Write out exactly, with no other output, the lines below from the one that contains "development compose file" through the end.

Records supplied:

-*-

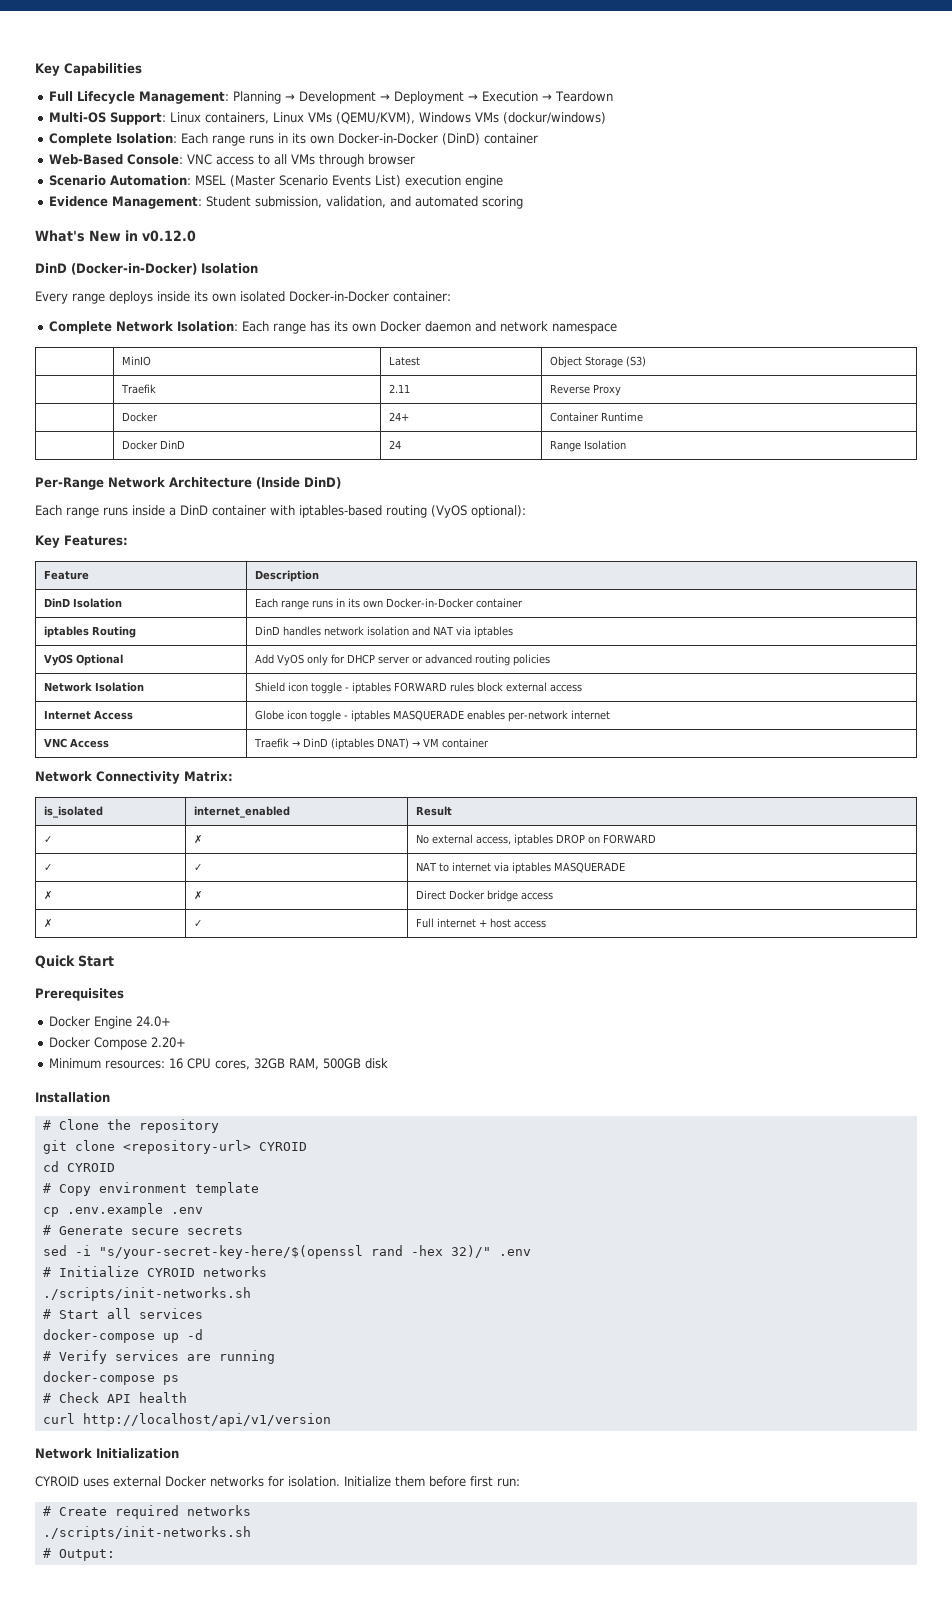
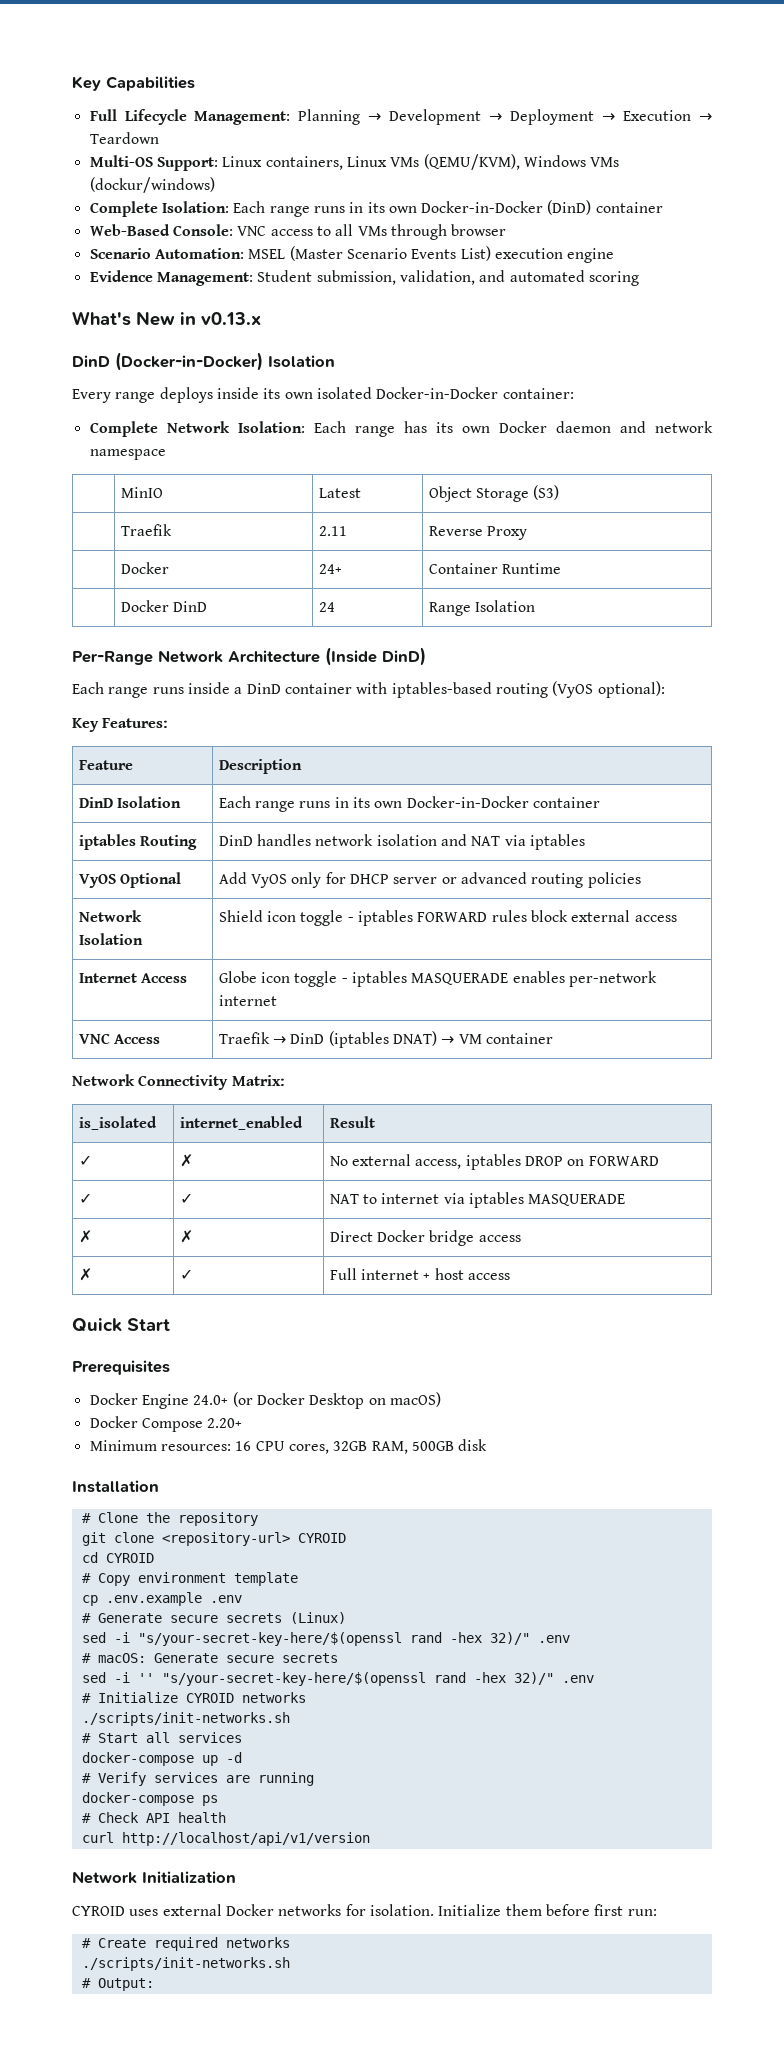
- What's New in v0.12.0
+ What's New in v0.13.x
- Docker Engine 24.0+
+ Docker Engine 24.0+ (or Docker Desktop on macOS)
- # Generate secure secrets
+ # Generate secure secrets (Linux)
+ # macOS: Generate secure secrets
+ sed -i '' "s/your-secret-key-here/$(openssl rand -hex 32)/" .env

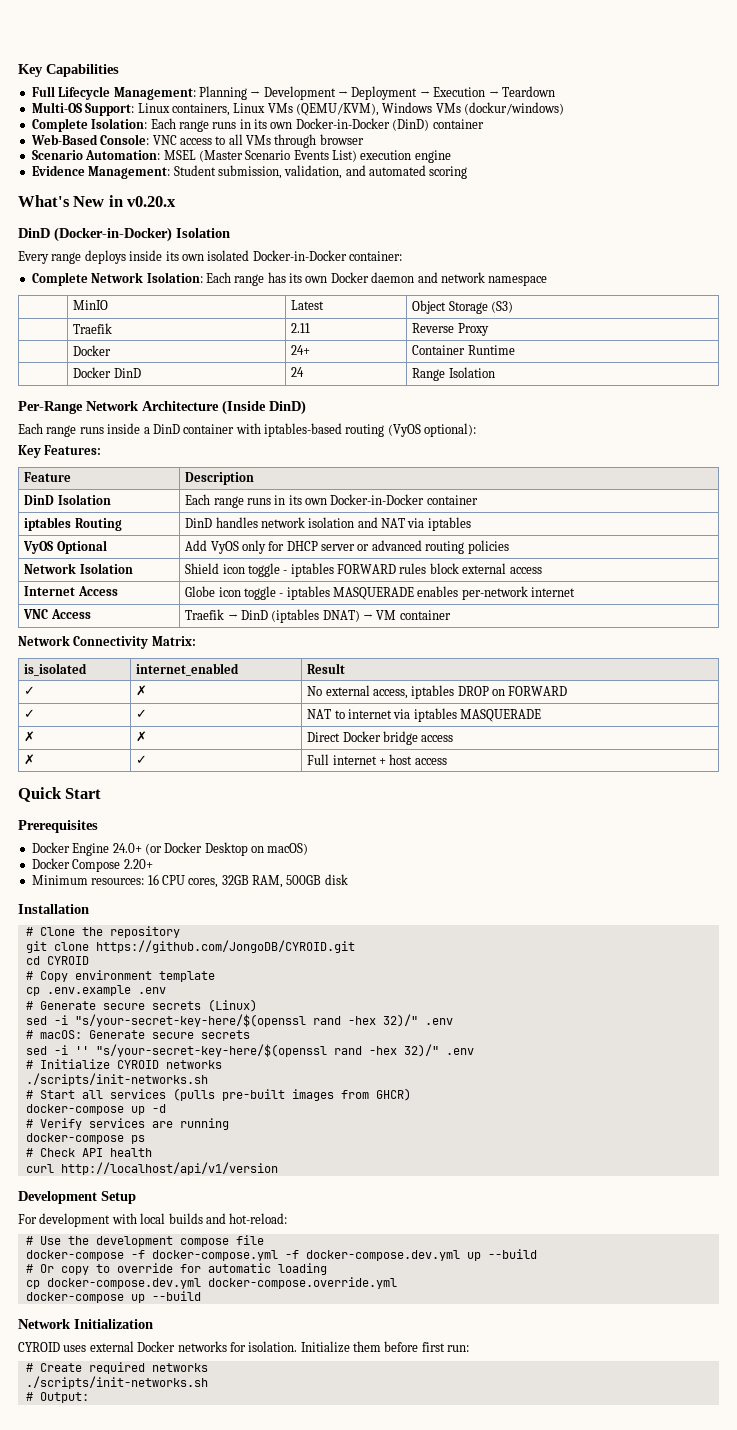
- What's New in v0.13.x
+ What's New in v0.20.x
- git clone <repository-url> CYROID
+ git clone https://github.com/JongoDB/CYROID.git
- # Start all services
+ # Start all services (pulls pre-built images from GHCR)
+ Development Setup
+ For development with local builds and hot-reload:
+ # Use the development compose file
+ docker-compose -f docker-compose.yml -f docker-compose.dev.yml up --build
+ # Or copy to override for automatic loading
+ cp docker-compose.dev.yml docker-compose.override.yml
+ docker-compose up --build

-*-

Task answer:
+ # Use the development compose file
+ docker-compose -f docker-compose.yml -f docker-compose.dev.yml up --build
+ # Or copy to override for automatic loading
+ cp docker-compose.dev.yml docker-compose.override.yml
+ docker-compose up --build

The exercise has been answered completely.